In the late sixties and early seventies, I ate a truly noxiously multicolored concotion called, I think, KaBoom! I think that it was taken off the market in that red dye #5 thing. Then, in the seventies, I switched to Freakies cereal which had a catchy theme song sung by cartoon monsters that had their own show on weekends. This allowed for the sublime pleasure of eating Freakies cereal even as the Freakies cavorted on television. I still remeber the theme song, "We are the Freakies. (2x) And this is our Freaky tree. We never miss a meal because we eat our cereal. We are the Freakies..."
Posted by: LOC | May 09, 2007 at 09:20 PM
I am happy to say, I somehow missed all those poisoness sugary cereals....LOL! It was always Wheatena or Oarmeal or Eggs...!
Posted by: OldOldLady Of The Hills | May 09, 2007 at 09:52 PM
LOL...OATMEAL! Sorry...And I LOVE that picture of you and your sister!
Posted by: OldOldLady Of The Hills | May 09, 2007 at 09:53 PM
Random question: were your kitchen chairs red with diamond cutouts in the backs? I can't tell for sure, but I think I can make out those cutouts. If so, they are the same chairs in my kitchen right now.
Just wondering. :)
Posted by: Jen | May 14, 2007 at 08:40 AM
Dear fellow citizens of america we hearby will no longer buy the trix cereal because of the new shapes. It will be to our concern that you help us in making the new puff shapes of the Trix to be turned back into the fun loving original shapes.

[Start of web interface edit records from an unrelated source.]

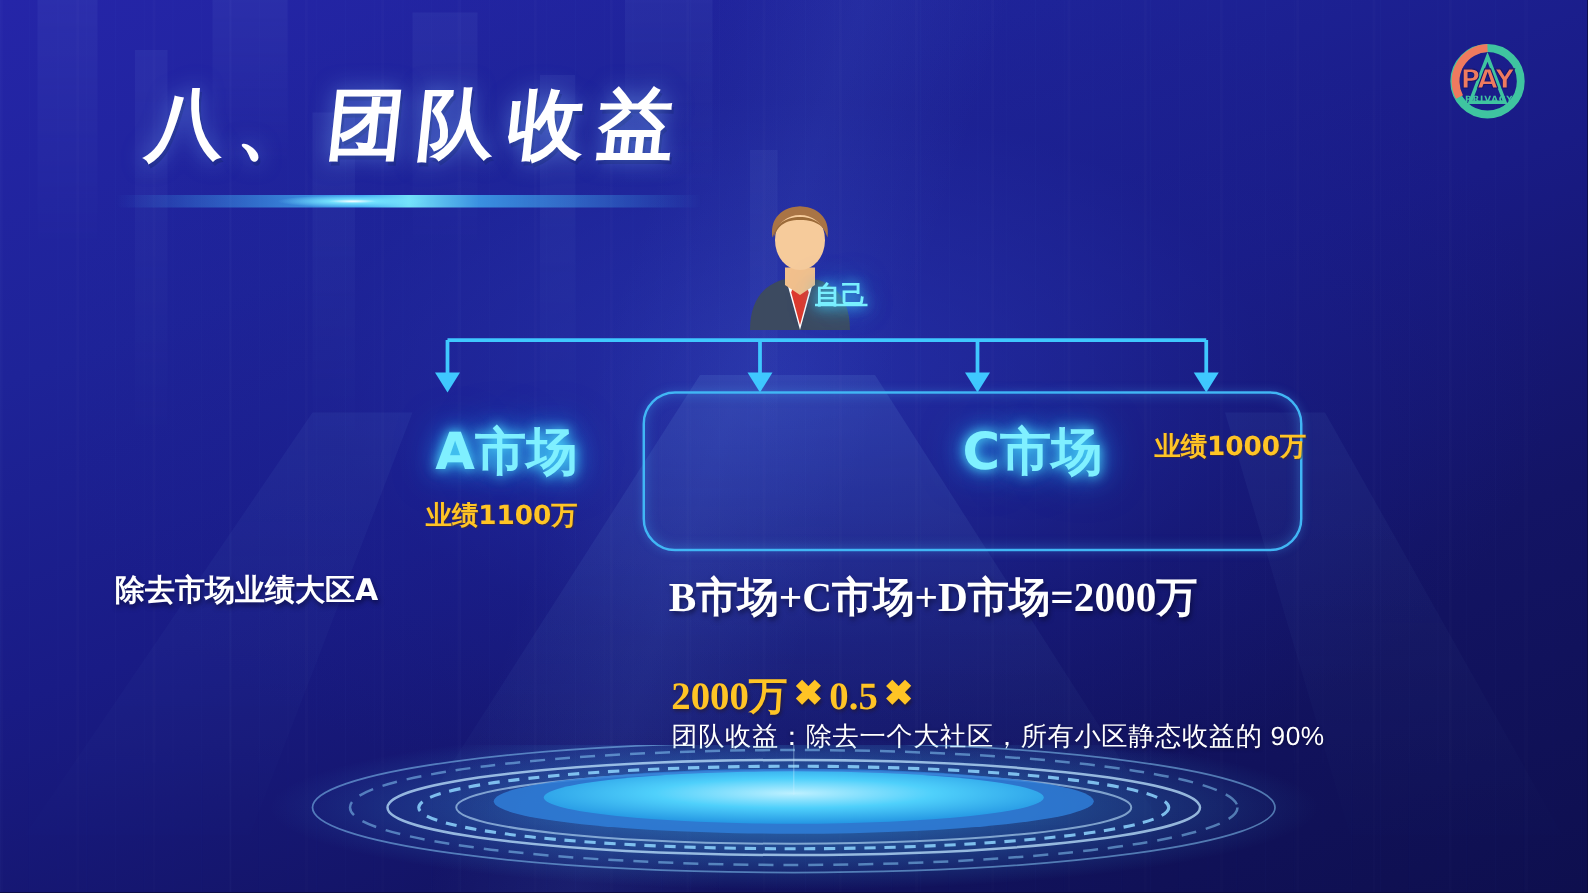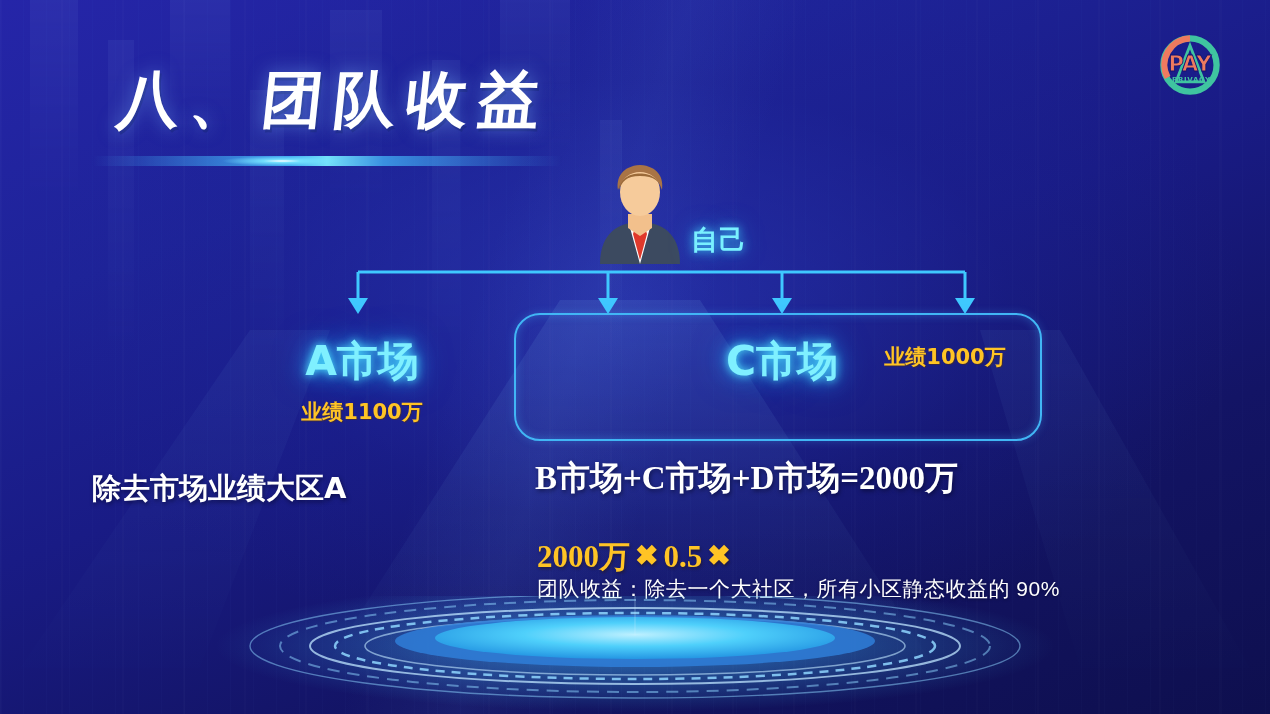--- a/index.html
+++ b/index.html
@@ -83,45 +83,46 @@
   .beams { position: absolute; inset: 0; pointer-events: none; opacity: .5; }
 
   
   .avatar {
     position: absolute;
     left: 592px; top: 156px;
     width: 96px; height: 108px;
   }
   .self-label {
     position: absolute;
-    left: 691px; top: 222px;
-    font-size: 27px;
+    left: 652px; top: 222px;
+    font-size: 20px;
     font-weight: 700;
     color: #79f0ff;
     text-shadow: 0 0 10px rgba(70,220,255,.95), 0 0 22px rgba(40,170,255,.7);
     letter-spacing: 1px;
+    text-decoration: underline;
   }
 
   
   .tree { position: absolute; left: 0; top: 250px; width: 1270px; height: 80px; }
 
   
   .groupbox {
     position: absolute;
     left: 514px; top: 313px;
     width: 524px; height: 124px;
     border: 2px solid #41b6f5;
     border-radius: 26px;
     box-shadow: 0 0 10px rgba(70,180,255,.35) inset, 0 0 8px rgba(70,180,255,.25);
   }
 
   
   .market {
     position: absolute;
-    text-align: center;
+    text-align: right;
     width: 200px;
   }
   .market .mname {
     font-size: 41px;
     font-weight: 800;
     color: #7ff0ff;
     letter-spacing: 0px;
     font-family: "DejaVu Sans", "Liberation Sans", sans-serif;
     text-shadow: 0 0 9px rgba(80,230,255,1), 0 0 20px rgba(40,180,255,.9), 0 0 34px rgba(30,140,255,.6);
     white-space: nowrap;
@@ -133,27 +134,26 @@
     color: #ffc425;
     font-family: "DejaVu Sans", "Liberation Sans", sans-serif;
     text-shadow: 1px 1px 0 rgba(90,50,0,.45);
     white-space: nowrap;
   }
 
   
   .left-stmt {
     position: absolute;
     left: 92px; top: 456px;
-    font-size: 29px;
+    font-size: 24px;
     font-weight: 700;
     color: #ffffff;
     font-family: "DejaVu Sans", "Liberation Sans", sans-serif;
     text-shadow: 1px 2px 4px rgba(0,0,20,.5);
     white-space: nowrap;
-    margin-top: 13px;
   }
   .sum-line {
     position: absolute;
     left: 535px; top: 456px;
     font-size: 33px;
     font-weight: 700;
     color: #ffffff;
     font-family: Liberation Serif, serif;
     text-shadow: 1px 2px 4px rgba(0,0,20,.5);
     white-space: nowrap;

Posted by: Erica Haley | June 09, 2007 at 11:18 AM
None of those cereals are good for you, they have far too many high-glycemic carbohydrates, even the Whole Food cereals you refer to. The only thing your children should be eating for breakfast is one or two eggs and perhaps a slice of ham or a lovely ground beef patty with a low-carb hot cocoa or filtered water to drink. When sugars aren't present, tumors recede, heart function improves, and the body burns fat as energy instead of sugar. The slightest amount of carbs and the body stores all the other fat and protein you ate as FAT until the carbs are burned. Don't do it, to yourself or your kids. Shun all carbs.